• [WHAT YOU SHOULD DO] Return, word for word, the lines running from the one that contains "total: 1405.50 -> 1465.98" to the final line of the listing below.

┄┄┄┄┄┄┄┄┄┄

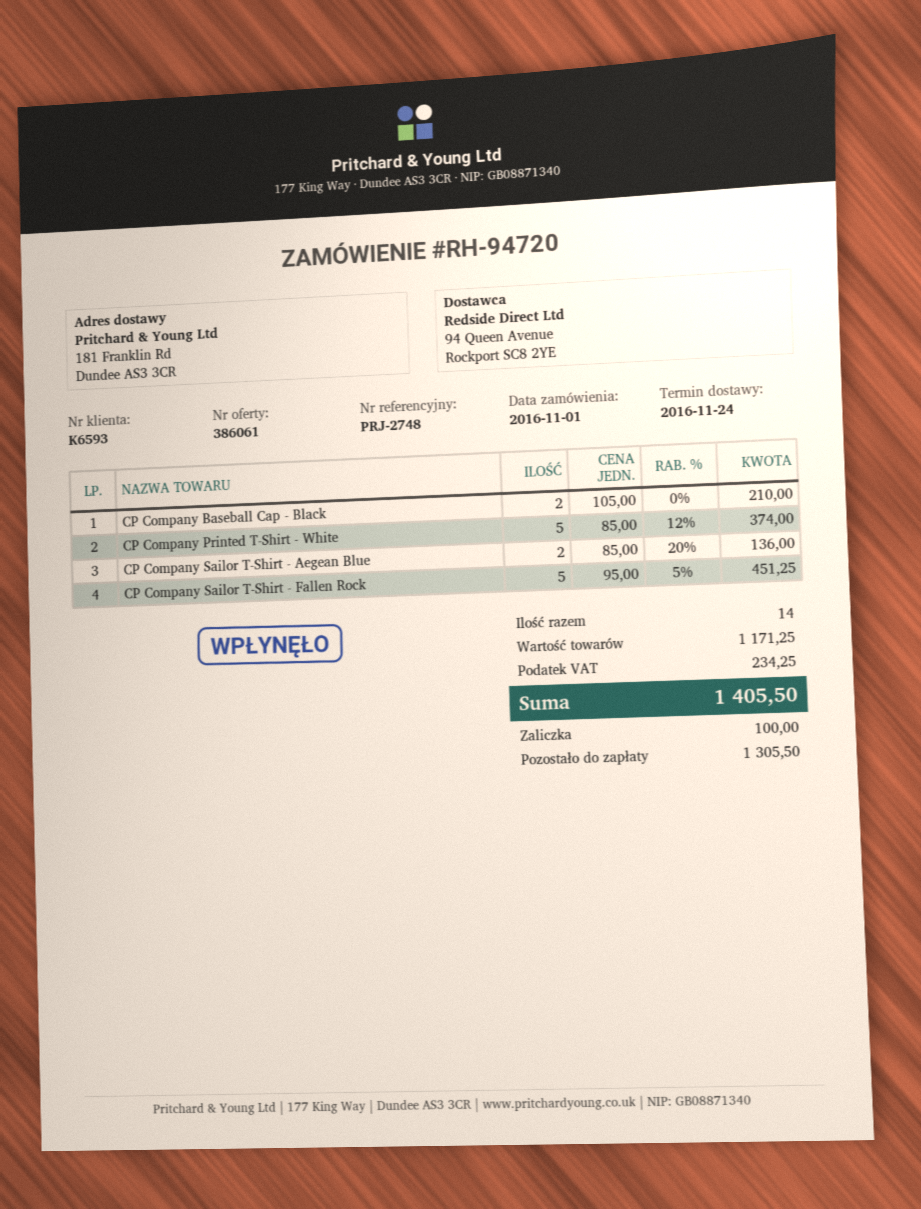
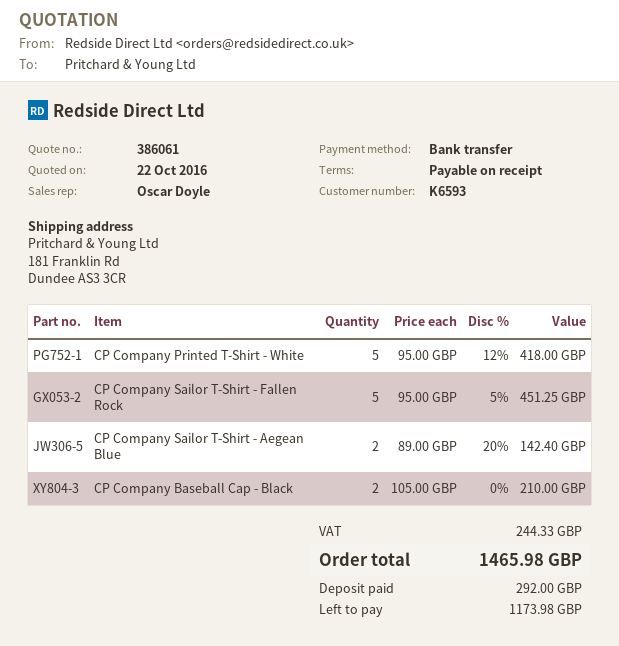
CP Company Printed T-Shirt - White: 5 x 85.00 - 12% = 374.00 -> 5 x 95.00 - 12% = 418.00
CP Company Sailor T-Shirt - Aegean Blue: 2 x 85.00 - 20% = 136.00 -> 2 x 89.00 - 20% = 142.40
tax: 234.25 -> 244.33
total: 1405.50 -> 1465.98
deposit: 100.00 -> 292.00
balance: 1305.50 -> 1173.98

┄┄┄┄┄┄┄┄┄┄

• [ANSWER SPACE]
total: 1405.50 -> 1465.98
deposit: 100.00 -> 292.00
balance: 1305.50 -> 1173.98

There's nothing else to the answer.